Nothing outside the range is to be copied. From the entries below, reproduce exactly the lines starting at the one with "- For a comprehensive" and ending at the one with "Mcgill University, Canada.", without pictures.

INPUT FOR THIS TASK:
:::::

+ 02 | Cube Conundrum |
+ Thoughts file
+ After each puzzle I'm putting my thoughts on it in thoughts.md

:::::

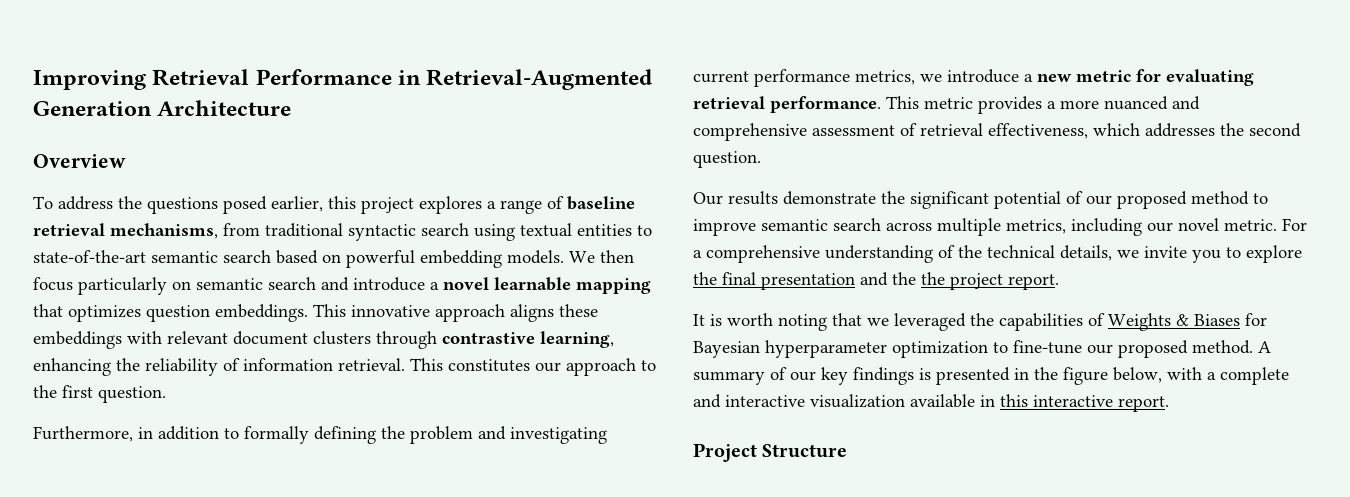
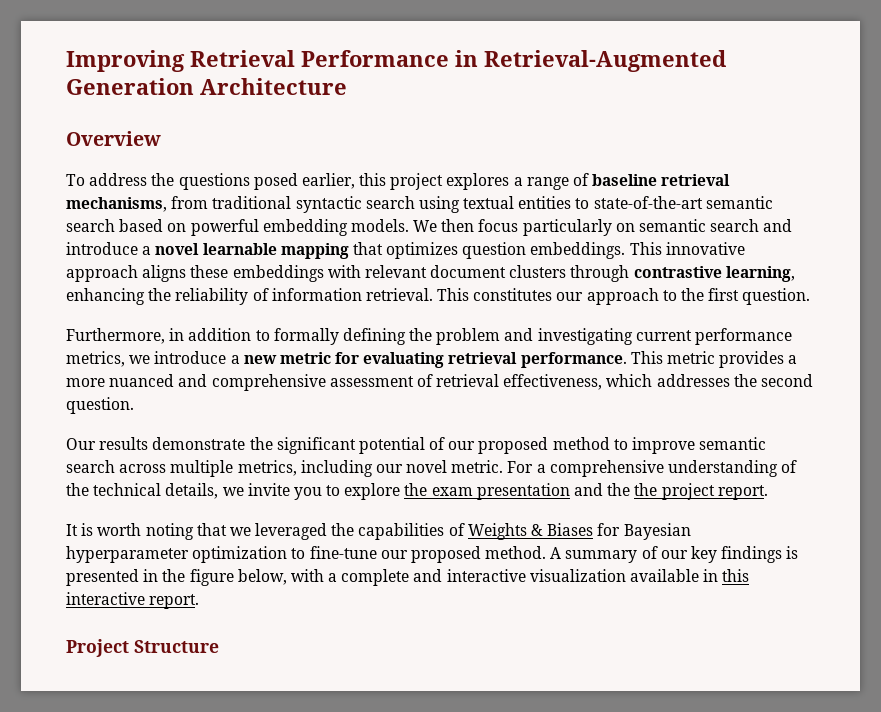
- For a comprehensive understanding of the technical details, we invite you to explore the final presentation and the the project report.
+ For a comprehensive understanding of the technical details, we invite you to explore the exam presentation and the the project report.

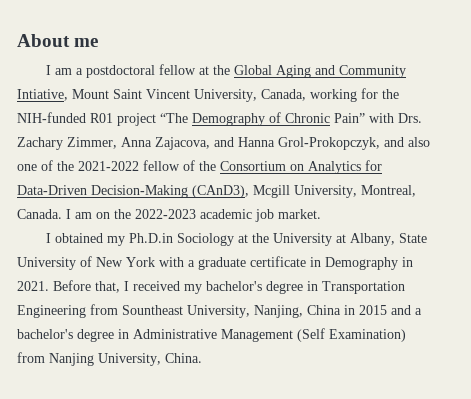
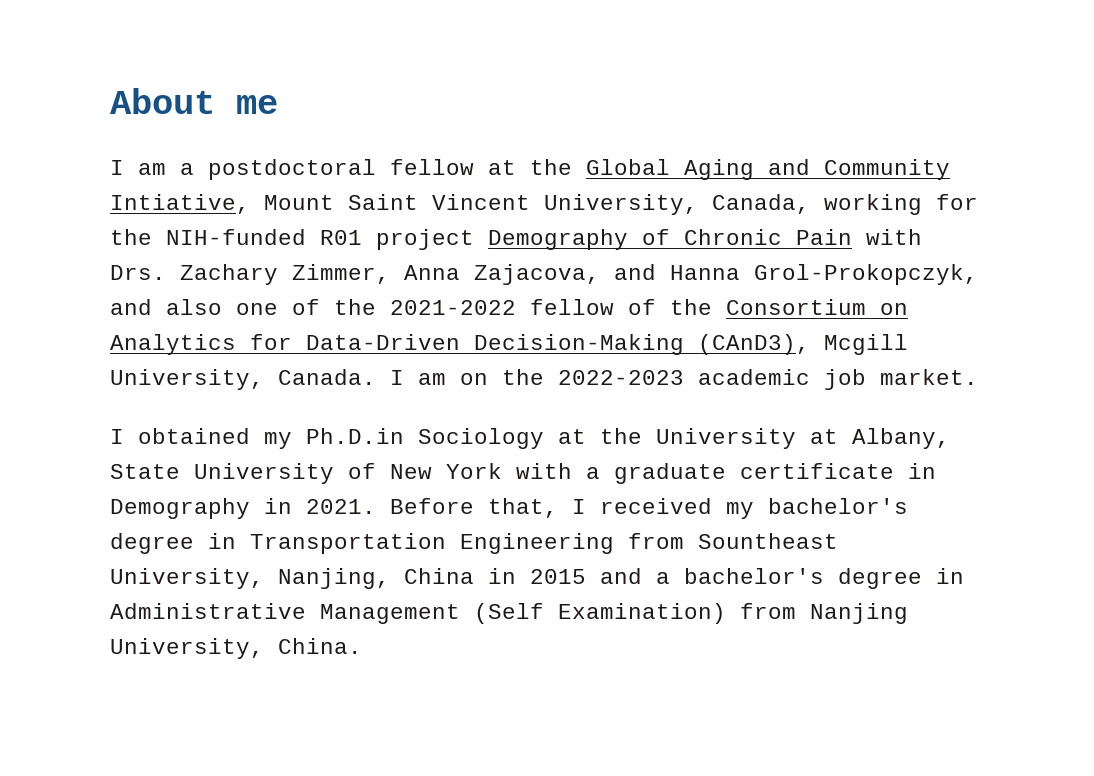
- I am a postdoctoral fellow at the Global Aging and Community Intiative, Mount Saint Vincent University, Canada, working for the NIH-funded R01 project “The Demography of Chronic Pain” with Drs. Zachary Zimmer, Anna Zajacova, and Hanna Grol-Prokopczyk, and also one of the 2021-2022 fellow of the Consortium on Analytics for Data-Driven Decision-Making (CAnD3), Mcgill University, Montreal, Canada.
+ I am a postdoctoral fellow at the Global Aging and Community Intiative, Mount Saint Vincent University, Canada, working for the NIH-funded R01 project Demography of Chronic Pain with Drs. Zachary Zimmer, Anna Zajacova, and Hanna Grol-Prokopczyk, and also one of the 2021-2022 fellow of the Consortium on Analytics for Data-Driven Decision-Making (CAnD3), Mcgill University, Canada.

:::::

REPLY TO THE EXERCISE:
- For a comprehensive understanding of the technical details, we invite you to explore the final presentation and the the project report.
+ For a comprehensive understanding of the technical details, we invite you to explore the exam presentation and the the project report.

- I am a postdoctoral fellow at the Global Aging and Community Intiative, Mount Saint Vincent University, Canada, working for the NIH-funded R01 project “The Demography of Chronic Pain” with Drs. Zachary Zimmer, Anna Zajacova, and Hanna Grol-Prokopczyk, and also one of the 2021-2022 fellow of the Consortium on Analytics for Data-Driven Decision-Making (CAnD3), Mcgill University, Montreal, Canada.
+ I am a postdoctoral fellow at the Global Aging and Community Intiative, Mount Saint Vincent University, Canada, working for the NIH-funded R01 project Demography of Chronic Pain with Drs. Zachary Zimmer, Anna Zajacova, and Hanna Grol-Prokopczyk, and also one of the 2021-2022 fellow of the Consortium on Analytics for Data-Driven Decision-Making (CAnD3), Mcgill University, Canada.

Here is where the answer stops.